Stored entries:
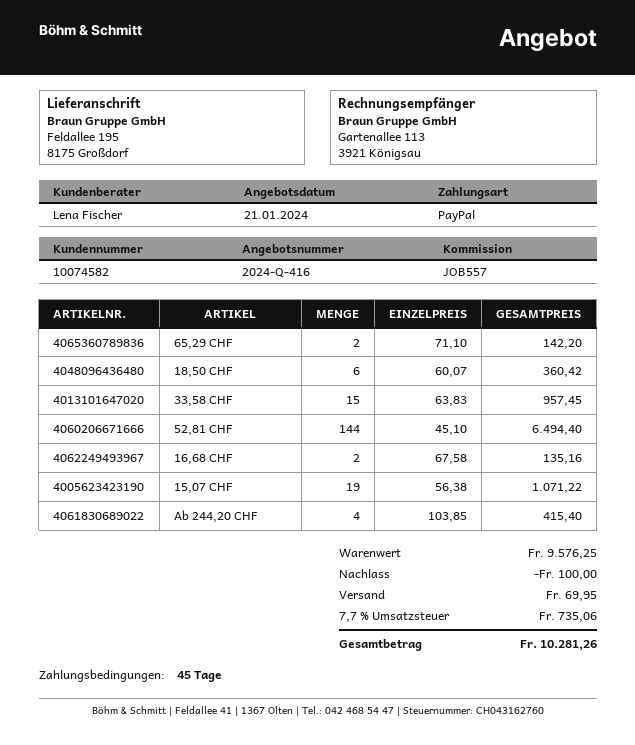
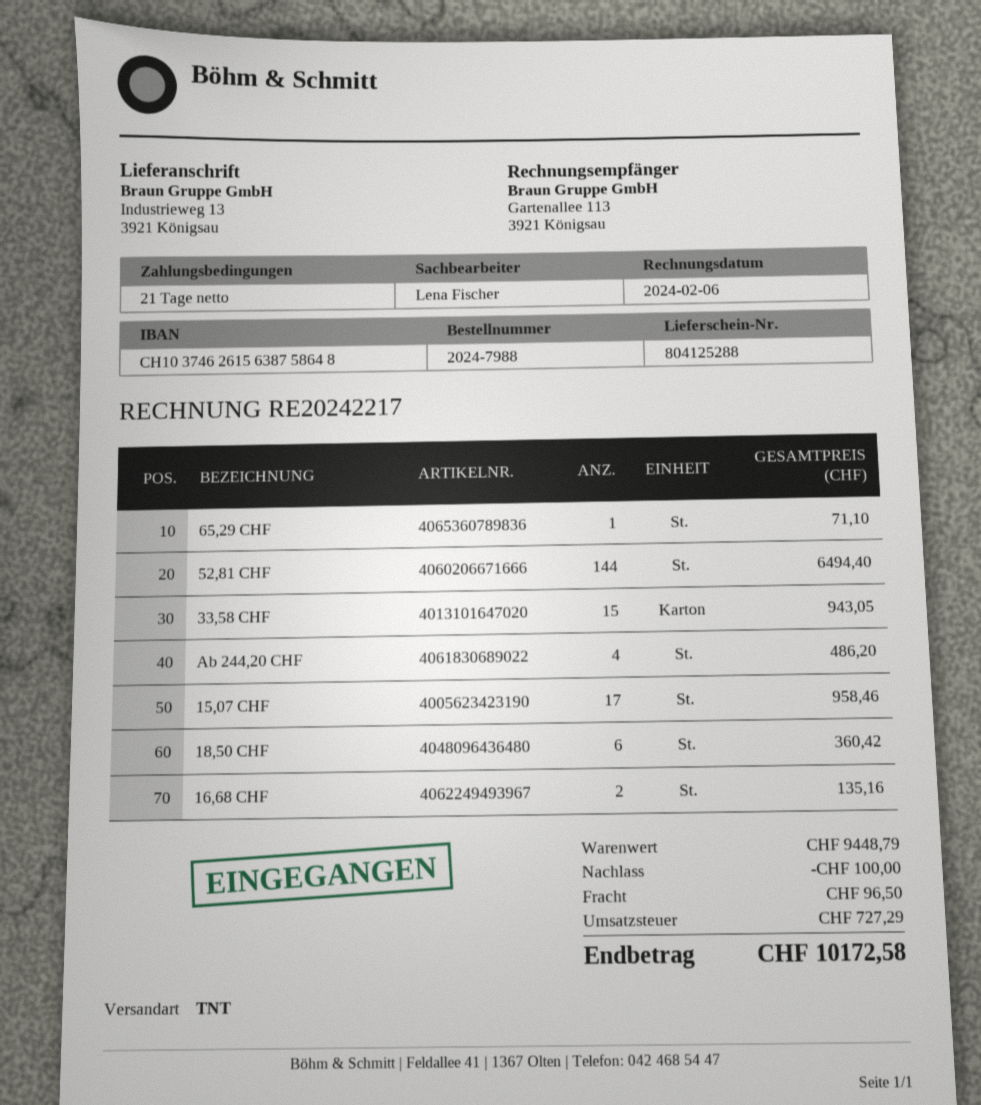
payment terms: 45 days -> 21 days
ship to: Feldallee 195, 8175 Großdorf -> Industrieweg 13, 3921 Königsau
65,29 CHF: 2 for 142.20 -> 1 for 71.10
33,58 CHF: 15 for 957.45 -> 15 for 943.05
15,07 CHF: 19 for 1071.22 -> 17 for 958.46
Ab 244,20 CHF: 4 for 415.40 -> 4 for 486.20
subtotal: 9576.25 -> 9448.79
shipping: 69.95 -> 96.50
tax: 735.06 -> 727.29
total: 10281.26 -> 10172.58

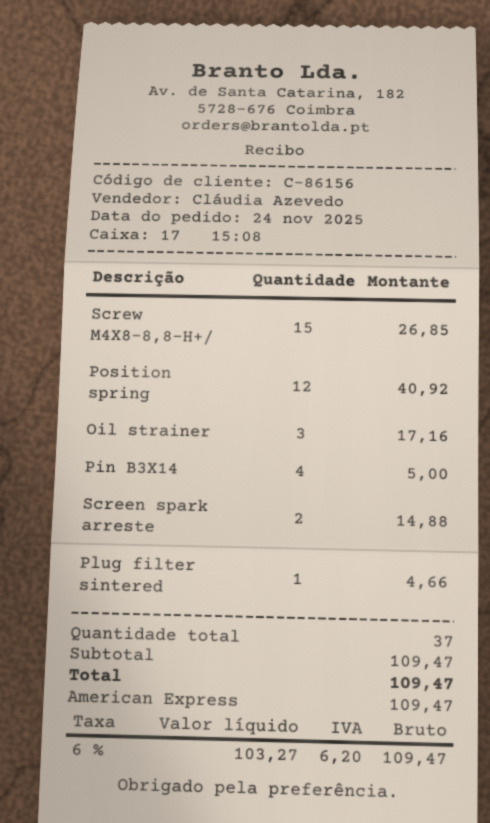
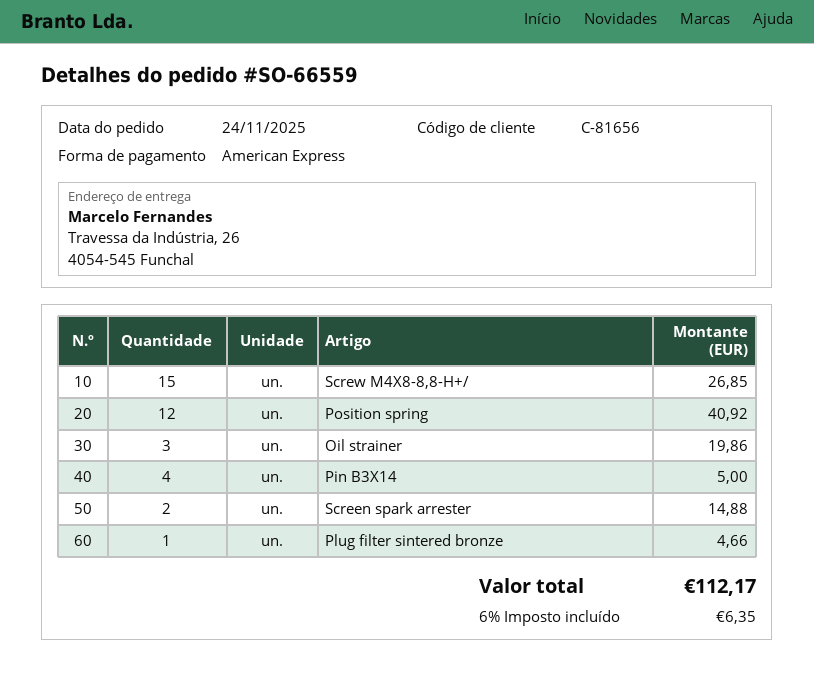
customer number: C-86156 -> C-81656
Oil strainer: 3 for 17.16 -> 3 for 19.86
tax: 6% = 6.20 -> 6% = 6.35
total: 109.47 -> 112.17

THE PROBLEM: A verbatim copy of the entries, stripped of pictures, should be produced.

SOLVED PROBLEM:
payment terms: 45 days -> 21 days
ship to: Feldallee 195, 8175 Großdorf -> Industrieweg 13, 3921 Königsau
65,29 CHF: 2 for 142.20 -> 1 for 71.10
33,58 CHF: 15 for 957.45 -> 15 for 943.05
15,07 CHF: 19 for 1071.22 -> 17 for 958.46
Ab 244,20 CHF: 4 for 415.40 -> 4 for 486.20
subtotal: 9576.25 -> 9448.79
shipping: 69.95 -> 96.50
tax: 735.06 -> 727.29
total: 10281.26 -> 10172.58

customer number: C-86156 -> C-81656
Oil strainer: 3 for 17.16 -> 3 for 19.86
tax: 6% = 6.20 -> 6% = 6.35
total: 109.47 -> 112.17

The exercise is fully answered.